(Version comparison data)
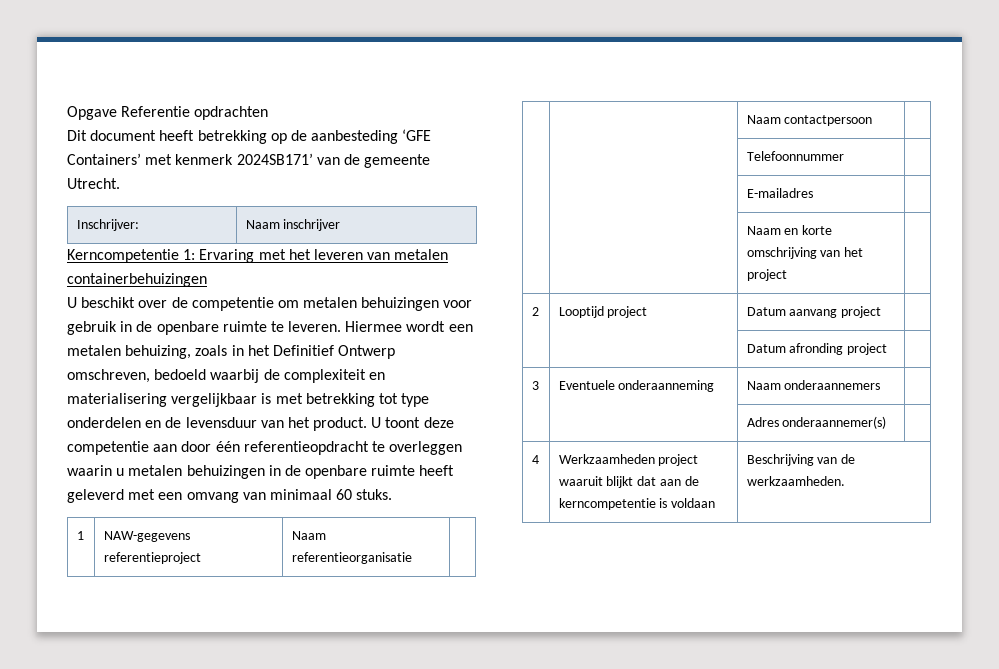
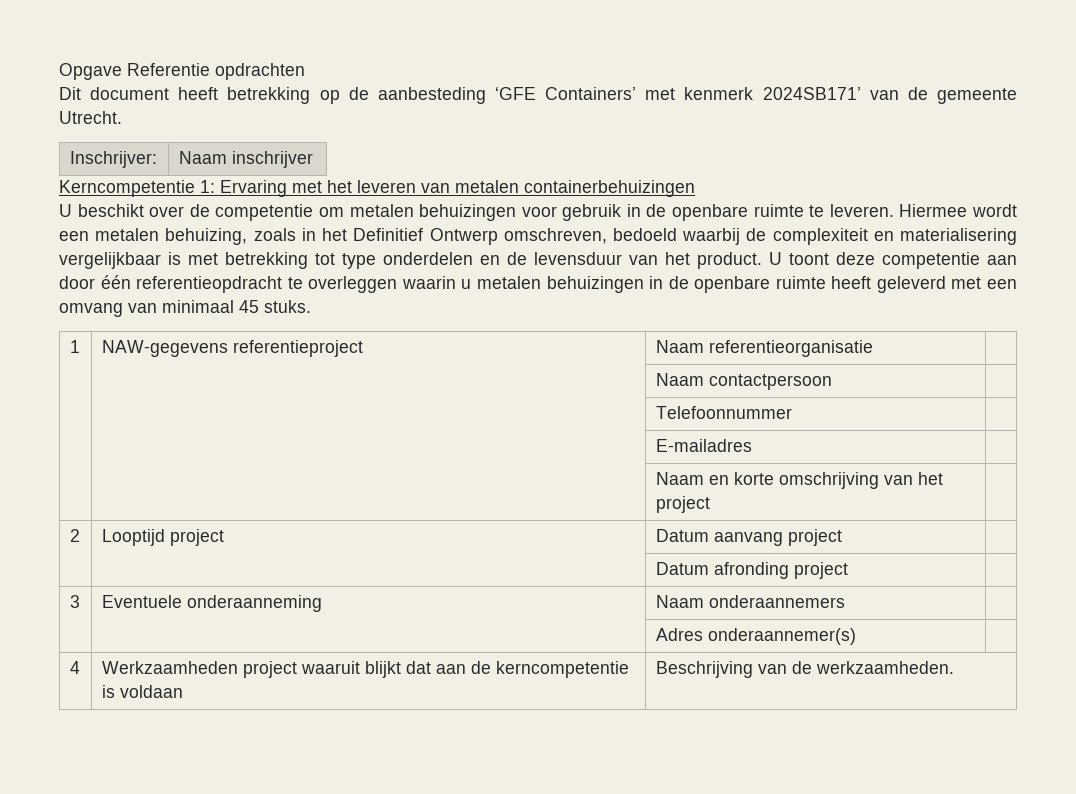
- U toont deze competentie aan door één referentieopdracht te overleggen waarin u metalen behuizingen in de openbare ruimte heeft geleverd met een omvang van minimaal 60 stuks.
+ U toont deze competentie aan door één referentieopdracht te overleggen waarin u metalen behuizingen in de openbare ruimte heeft geleverd met een omvang van minimaal 45 stuks.

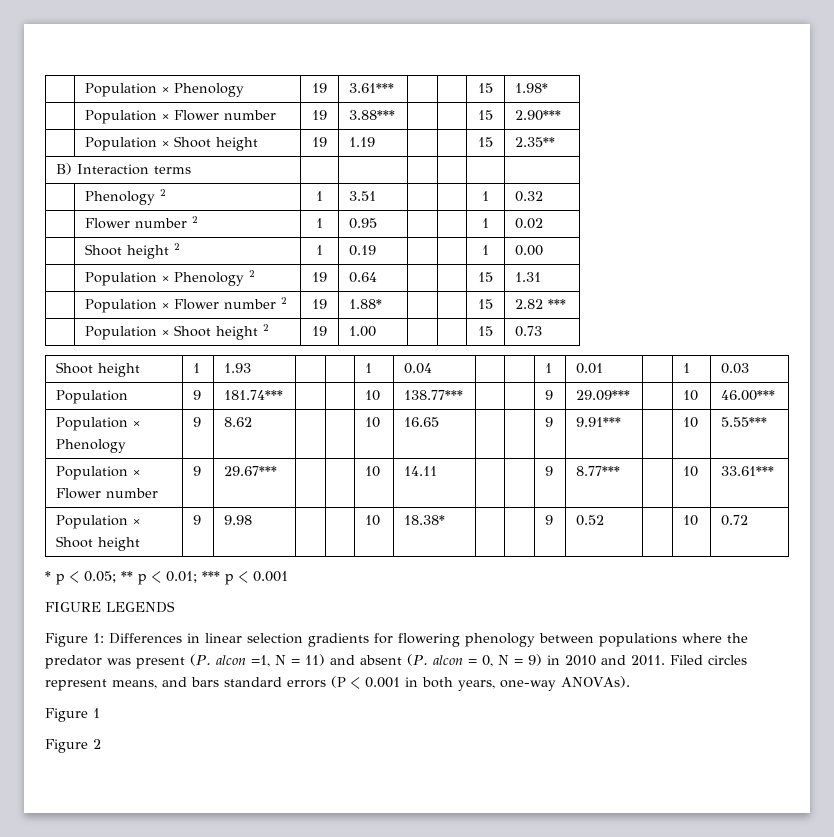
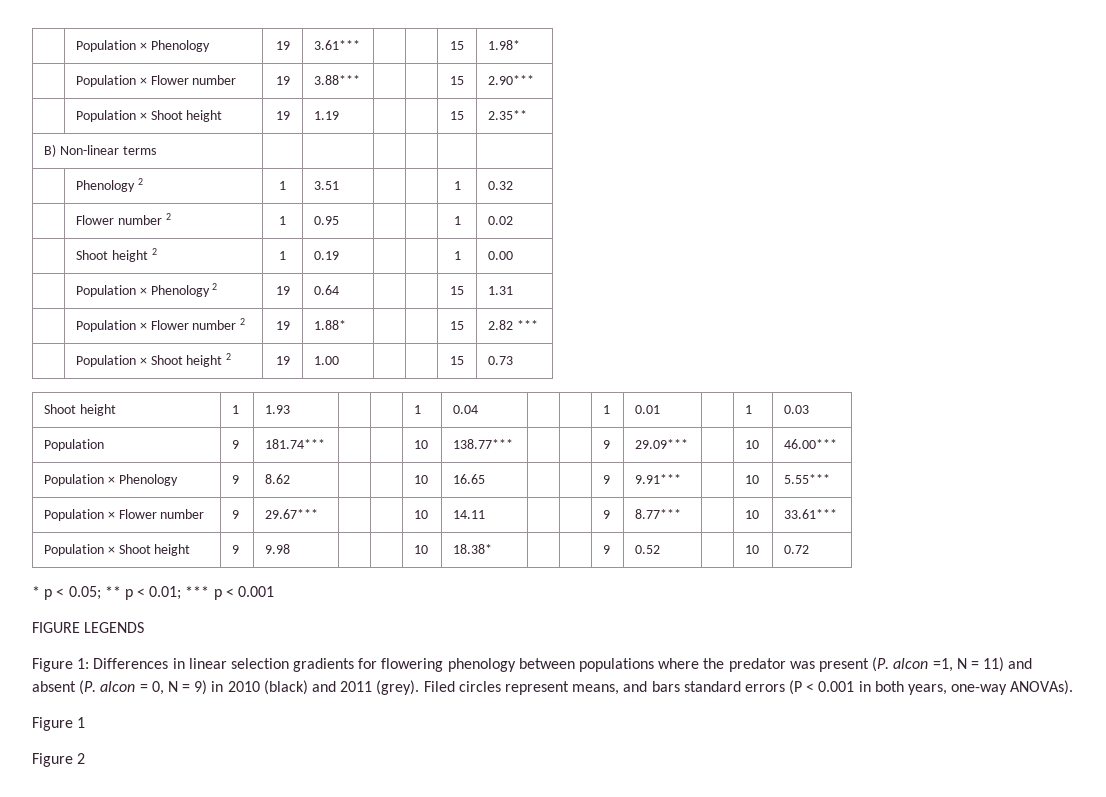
- B) Interaction terms | | | | | |
+ B) Non-linear terms | | | | | |
- Figure 1: Differences in linear selection gradients for flowering phenology between populations where the predator was present (P. alcon =1, N = 11) and absent (P. alcon = 0, N = 9) in 2010 and 2011.
+ Figure 1: Differences in linear selection gradients for flowering phenology between populations where the predator was present (P. alcon =1, N = 11) and absent (P. alcon = 0, N = 9) in 2010 (black) and 2011 (grey).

What is being asked -
Drop the images and quote the entries word for word.

Problem solution -
- U toont deze competentie aan door één referentieopdracht te overleggen waarin u metalen behuizingen in de openbare ruimte heeft geleverd met een omvang van minimaal 60 stuks.
+ U toont deze competentie aan door één referentieopdracht te overleggen waarin u metalen behuizingen in de openbare ruimte heeft geleverd met een omvang van minimaal 45 stuks.

- B) Interaction terms | | | | | |
+ B) Non-linear terms | | | | | |
- Figure 1: Differences in linear selection gradients for flowering phenology between populations where the predator was present (P. alcon =1, N = 11) and absent (P. alcon = 0, N = 9) in 2010 and 2011.
+ Figure 1: Differences in linear selection gradients for flowering phenology between populations where the predator was present (P. alcon =1, N = 11) and absent (P. alcon = 0, N = 9) in 2010 (black) and 2011 (grey).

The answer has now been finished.